Work out how many lines in the material below hold "right", then give only that number.

--------

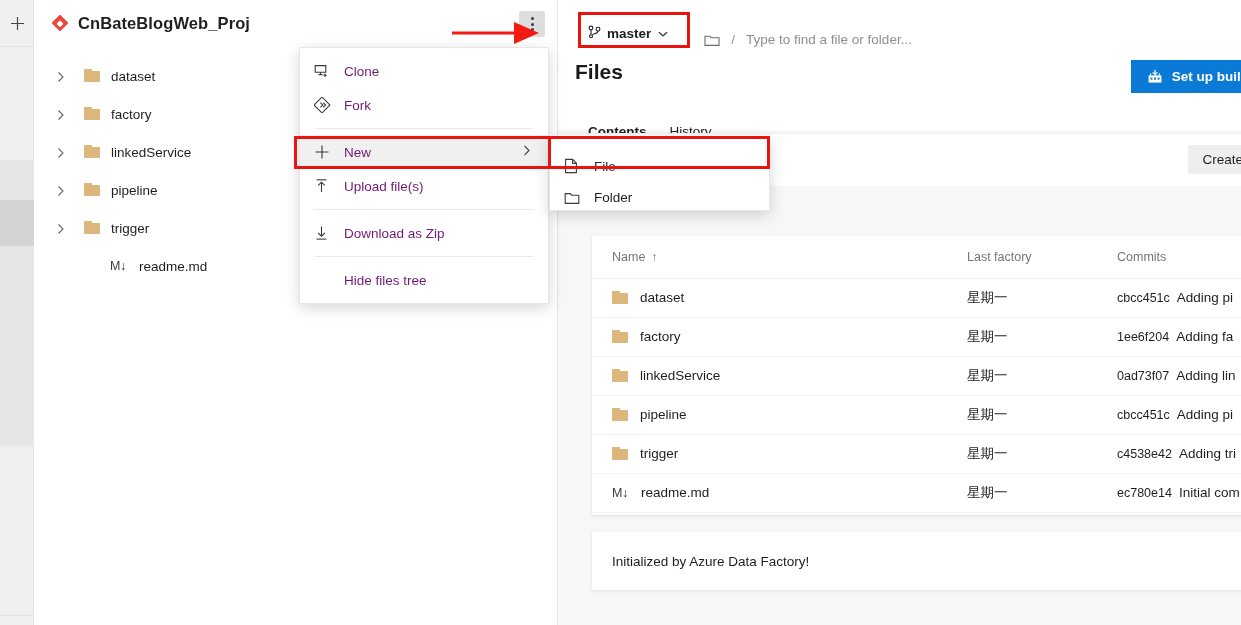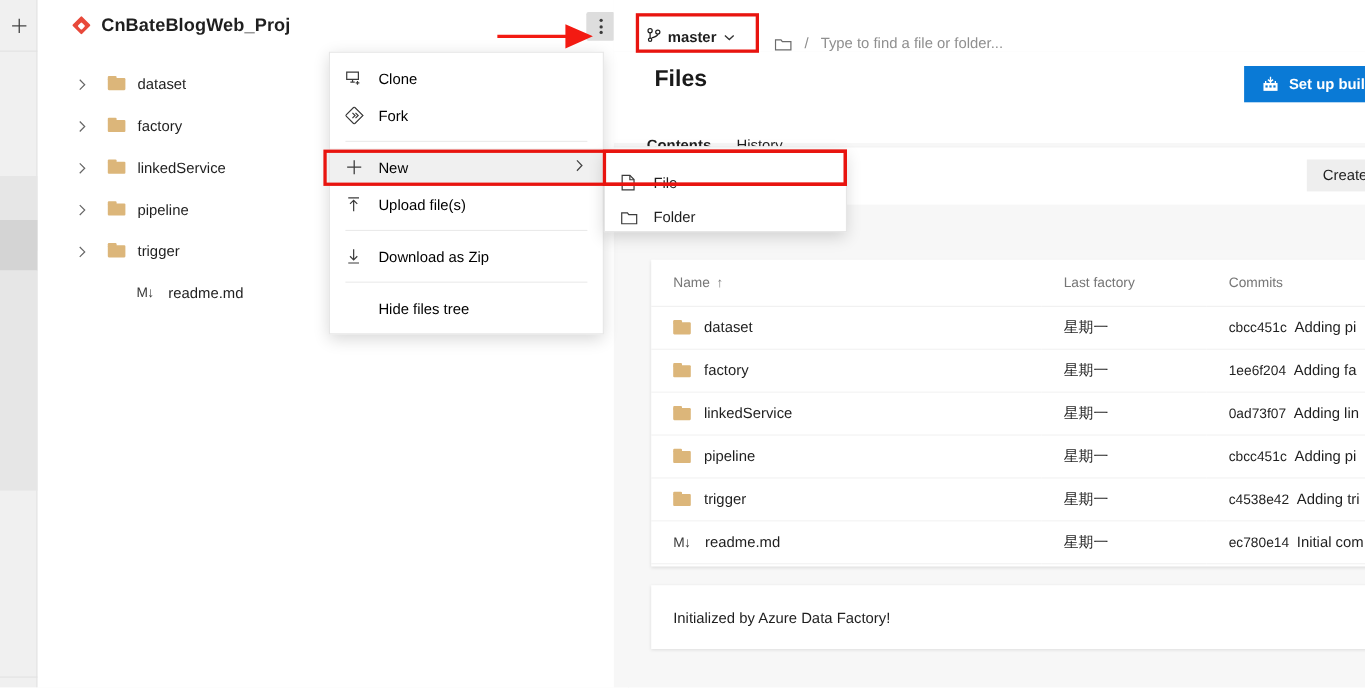--- a/index.html
+++ b/index.html
@@ -32,21 +32,21 @@
   .rail-scroll.a { top: 160px; height: 68px; background: #e6e6e6; }
   .rail-scroll.b { top: 200px; height: 46px; background: #d4d4d4; }
   .rail-scroll.c { top: 246px; height: 200px; background: #e6e6e6; }
   .rail-bottom {
     position: absolute; left: 0; bottom: 0; width: 34px; height: 10px;
     border-top: 1px solid #e1e1e1;
   }
 
   
   .tree {
-    position: absolute; left: 48px; top: 0; width: 524px; height: 625px;
+    position: absolute; left: 34px; top: 0; width: 524px; height: 625px;
     background: #ffffff;
     border-right: 1px solid #e6e6e6;
   }
   .tree-header {
     position: relative; height: 47px;
     display: flex; align-items: center;
     padding-left: 18px;
   }
   .repo-icon {
     width: 17px; height: 17px; margin-right: 9px; flex: none;
@@ -104,21 +104,21 @@
   .ctx-menu {
     position: absolute; left: 299px; top: 47px; width: 250px;
     background: #ffffff;
     border: 1px solid #e6e6e6;
     box-shadow: 0 4px 14px rgba(0,0,0,.16);
     padding: 6px 0;
     z-index: 40;
   }
   .ctx-item {
     height: 34px; display: flex; align-items: center;
-    padding: 0 14px; font-size: 13.5px; color: #000000;
+    padding: 0 14px; font-size: 13.5px; color: #701a75;
     position: relative;
   }
   .ctx-item .mi {
     width: 24px; flex: none; display: flex; align-items: center;
     color: #3b3b3b;
   }
   .ctx-item .ml { padding-left: 6px; }
   .ctx-item.selected { background: #f0f0f0; }
   .ctx-item .sub-arrow {
     position: absolute; right: 16px; top: 50%; transform: translateY(-50%);
@@ -173,21 +173,21 @@
     border: none; outline: none; background: transparent;
     font-family: "Liberation Sans", sans-serif;
     font-size: 13.5px; color: #1f1f1f; width: 330px;
   }
   .crumb-input::placeholder { color: #8f8f8f; }
 
   .page-head {
     position: relative; height: 83px; background: #ffffff; padding-left: 30px;
   }
   .page-title {
-    position: absolute; left: 37px; top: 13px;
+    position: absolute; left: 17px; top: 13px;
     font-size: 21px; font-weight: 600; color: #1a1a1a;
   }
   .tabs { position: absolute; left: 30px; top: 52px; display: flex; gap: 23px; margin-top: 25px; }
   .tab { font-size: 13.5px; color: #1f1f1f; padding-bottom: 8px; }
   .tab.active { font-weight: 700; }
   .setup-build {
     position: absolute; right: -24px; top: 13px;
     height: 33px; background: #0a7ad6;
     color: #ffffff; font-size: 13.5px; font-weight: 700;
     display: flex; align-items: center; gap: 9px;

--------

SOLUTION FOR THIS TASK.
4